Close the digital language divide
The Dartmouth team discovered this issue while testing Google’s language identification tool (Langid), which powered Google Translate. When introducing the Navajo text, Langid repeatedly mistakes it for irrelevant languages such as Iceland, lingala or Wolof.
“By building on the ideas behind Langid, we found that classifiers can be developed to identify indigenous languages,” said Ivory Yang, a PhD candidate at Dartmouth, the first author of the study. “From Google’s perspective, adding a new language involves rigorous validation, which makes sense on scale. I hope to show that meaningful advancements are still possible even with limited resources.”
The researchers used a data set of 10,000 Navajo sentences to create a model that correctly identifies the language with significant consistency. More importantly, they found that this approach might extend to relevant languages that could even extend to less available data.
Bridges for related languages
The team’s findings suggest that Navajo can be used as a language bridge to help translation tools identify other relevant languages in the Athabaskan family, including Apache and several native Alaska languages.
When they tested their own models on languages such as Western Apache, Mescalero Apache, Jicarilla Apache, and Lipan Apache, the dataset used sometimes uses 20 sentences, which identifies them as Navajo due to their language similarity.
“We noticed that they are so linguistically similar to Navajo that they can eventually be used to identify these related languages without the same data,” Young explained. “This could mean that higher resource languages can act as bridges to general resource languages.”
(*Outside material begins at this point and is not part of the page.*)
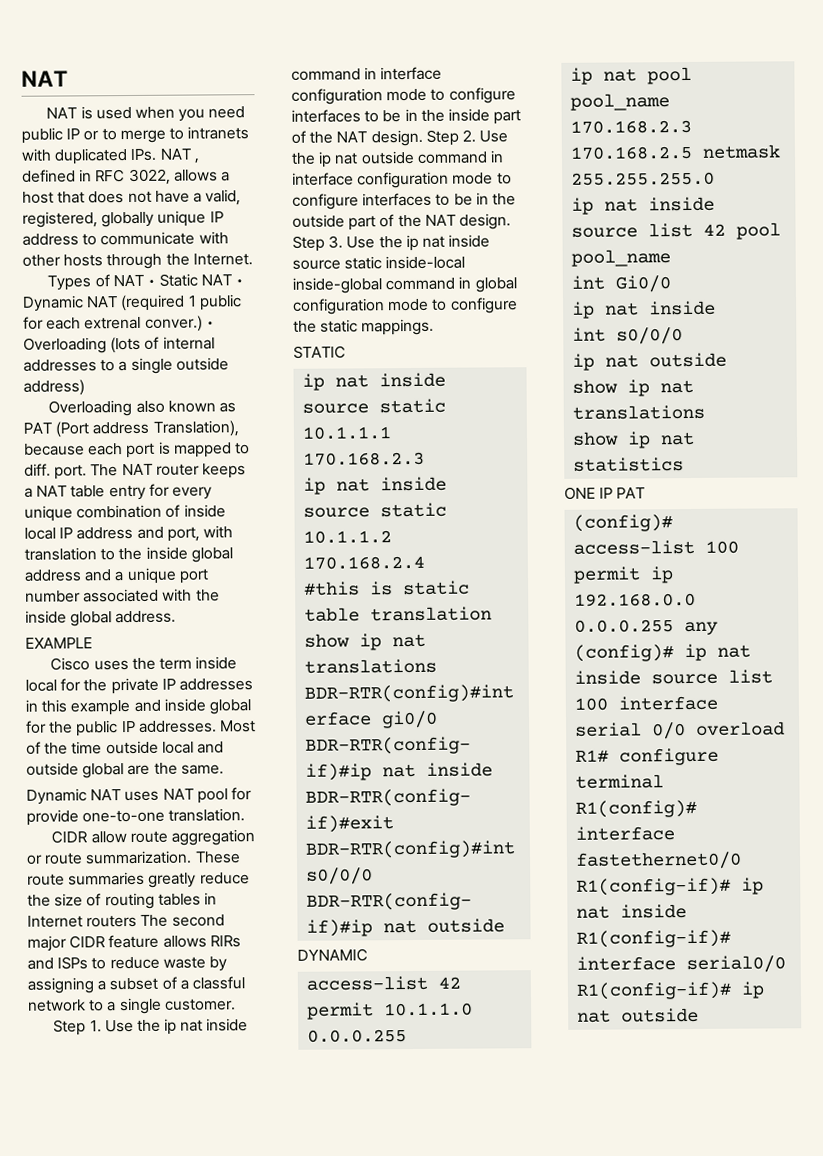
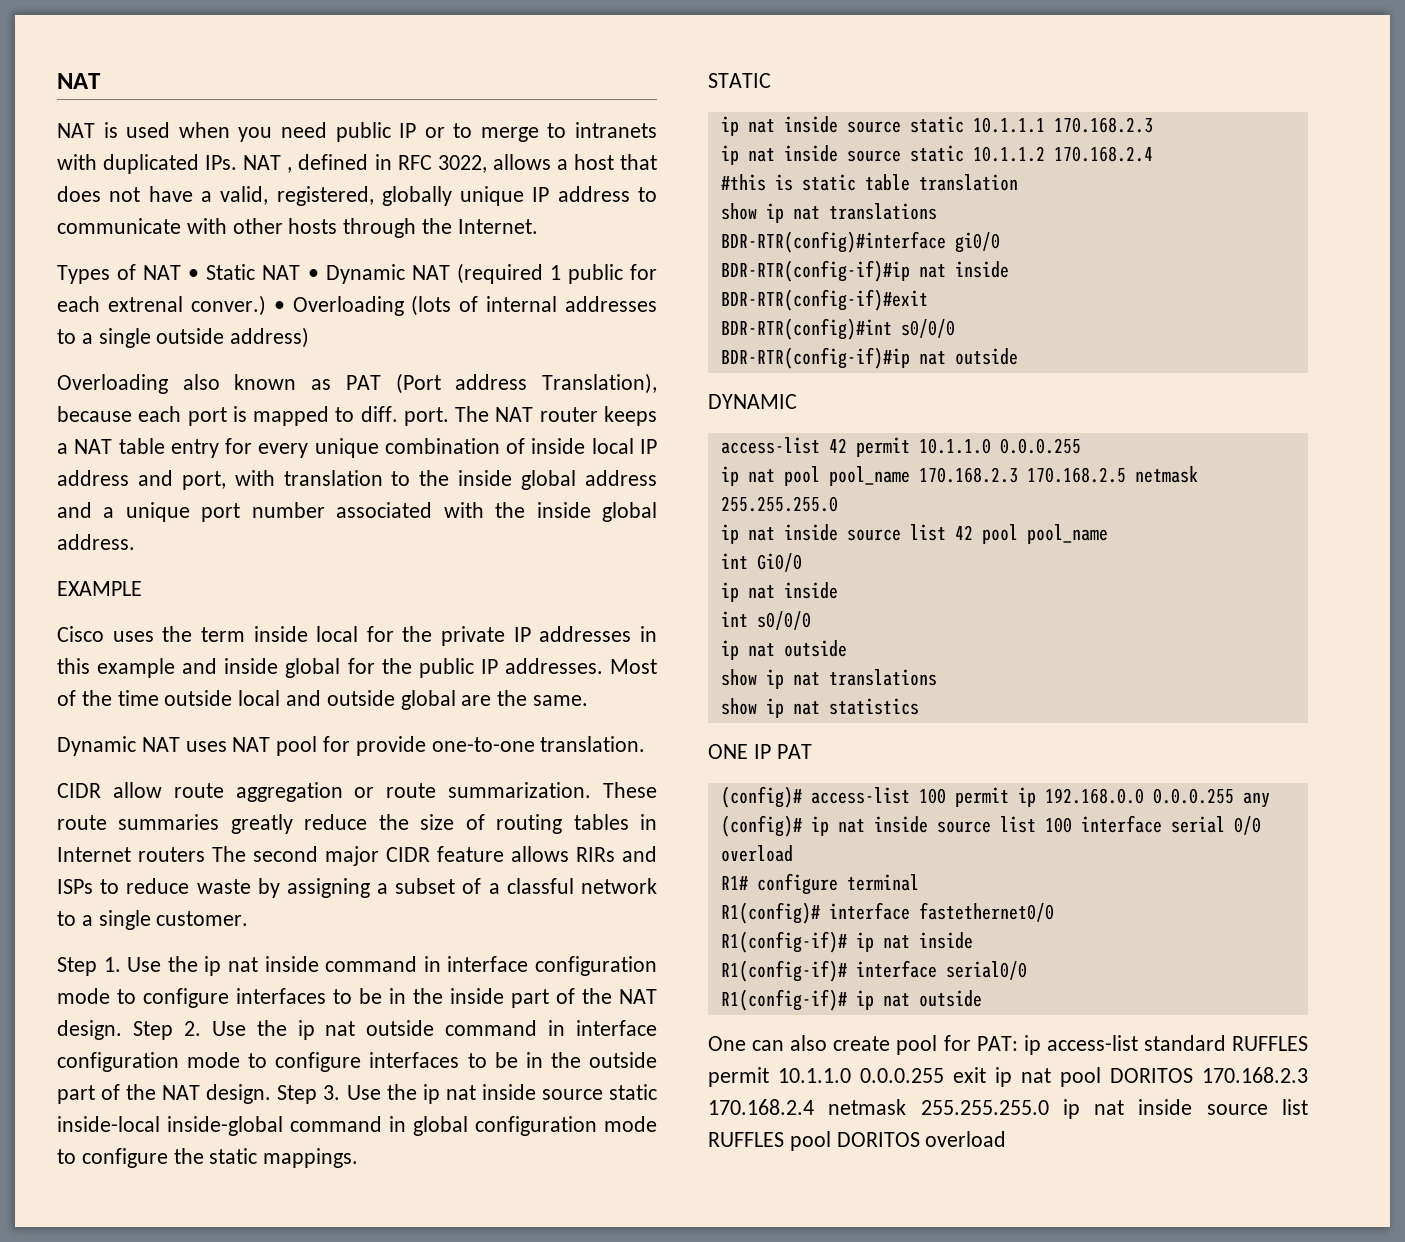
(700, 1015) none -> [708,1035,1308,1055] [708,1067,1308,1087] [708,1099,1308,1119] [708,1131,1007,1151] // One can also create pool for PAT: ip access-list standard RUFFLES permit 10.1.1.0 0.0.0.255 exit ip nat pool DORITOS 170.168.2.3 170.168.2.4 netmask 255.255.255.0 ip nat inside source list RUFFLES pool DORITOS overload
This bridge concept may be crucial to preserve the language of remaining speakers or limited written material.
Exceeded translation recognition
This work represents only the first step in making digital tools more inclusive of indigenous languages. Simply being recognized by technology is the basic starting point of any language in the digital age.
“Many indigenous languages even lack the basic dignity of online recognition,” said Soroush Vosoughhi, senior author of the paper and assistant professor of computer science at Dartmouth. “Revitalization begins with visibility, and visibility begins with recognition.”
The current research is specifically focused on language recognition, but the team’s ambitions have further expanded:
- Extended model to identify Native American languages outside the Athabaskan family
- Develop translation capabilities in Navajo and related languages
- Create more comprehensive language tools to support language learning and preservation
- Explore partnerships with indigenous communities to ensure technology respects cultural values
“The next step in the team’s latest model is to translate the original sentences into the Navajo people,” Yang said. “Basically, we want to convert from identification to translation. The ultimate goal is translation, but it’s more difficult. Now, we know we can do identification.”
The foundation of revival
The study is part of a larger Dartmouth initiative that focuses on using AI to help revitalize endangered languages. The team previously created a framework called Nüshurescue, which transformed the Chinese into Nüshu, a script of an endangered century history that was traditionally used by women in the southern Hunan province.
What makes this work particularly important? In a world of increasingly connected connections, digital existence often determines the survival prospects of a language, and technologies that support indigenous languages can help reverse centuries of decline.
For an estimated 350,000 speakers of Navajo and relevant Asabasian language speakers, the language is recognized by mainstream technology platforms more than just convenience – it is a form of cultural verification that can consolidate ongoing conservation efforts and inspire younger generations to maintain their linguistic heritage.
As AI language technology continues to evolve, the question remains whether major tech companies will incorporate these endangered languages into their systems, or if a more localized community-driven approach will eventually prove more effective for language revitalization in the digital age.
If our report has been informed or inspired, please consider donating. No matter how big or small, every contribution allows us to continue to provide accurate, engaging and trustworthy scientific and medical news. Independent news takes time, energy and resources – your support ensures that we can continue to reveal the stories that matter most to you.
Join us to make knowledge accessible and impactful. Thank you for standing with us!